Der blaue Containerzug transportierte ebenso zwei Chemikalien-Gefahrgut-Container, die nach Mitteilung der Bahn bei dem Unfall aber nicht in Mitleidenschaft gezogen wurden. Große Schäden gab es stattdessen am Gleisbett sowie an der Oberleitung und den Signalanlagen.
Der Unfallort wurde gesperrt. Die entgleisten Waggons sollten so lange liegenbleiben, bis die Ermittlungen abgeschlossen sind, sagte eine Sprecherin der Bundespolizei am Samstag. Dies könne unter Umständen noch Tage dauern. Im Bahnverkehr kam es wegen gesperrter Gleise am Mannheimer ICE/IC-Knotenpunkt zu geringen Störungen und vereinzelten Zugumleitungen.
Zudem beschäftigt Experten die Frage, warum der Güterzug den Eurocity seitlich rammte.
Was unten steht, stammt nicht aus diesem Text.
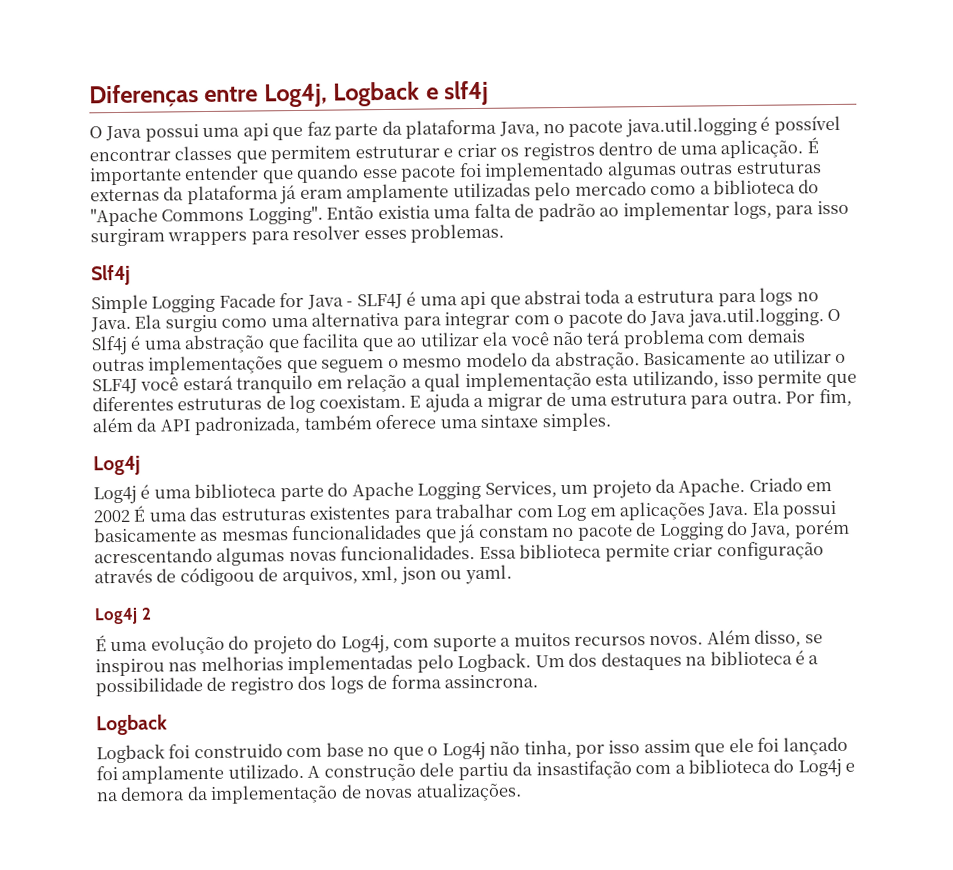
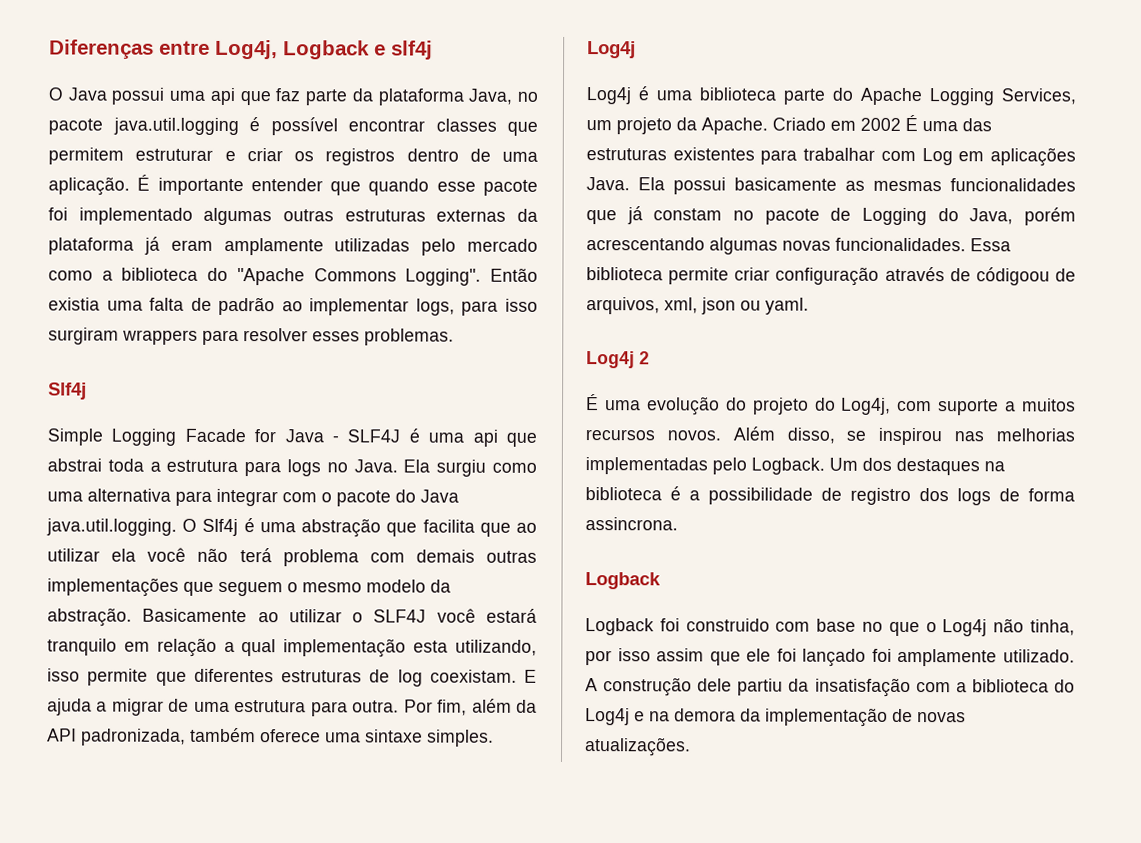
- A construção dele partiu da insastifação com a biblioteca do Log4j e na demora da implementação de novas atualizações.
+ A construção dele partiu da insatisfação com a biblioteca do Log4j e na demora da implementação de novas atualizações.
Laut Bundespolizei wird geprüft, ob eine Weiche dabei eine Rolle spielte. Die Bahn-Spezialisten überprüften unter anderem den Betriebsablauf, wie eine Sprecherin der Untersuchungsstelle des Bundes berichtete. Außerdem müsse untersucht werden, ob die Signale und die Fahrzeuge richtig funktionierten. „Wir ermitteln in alle Richtungen“, hieß es.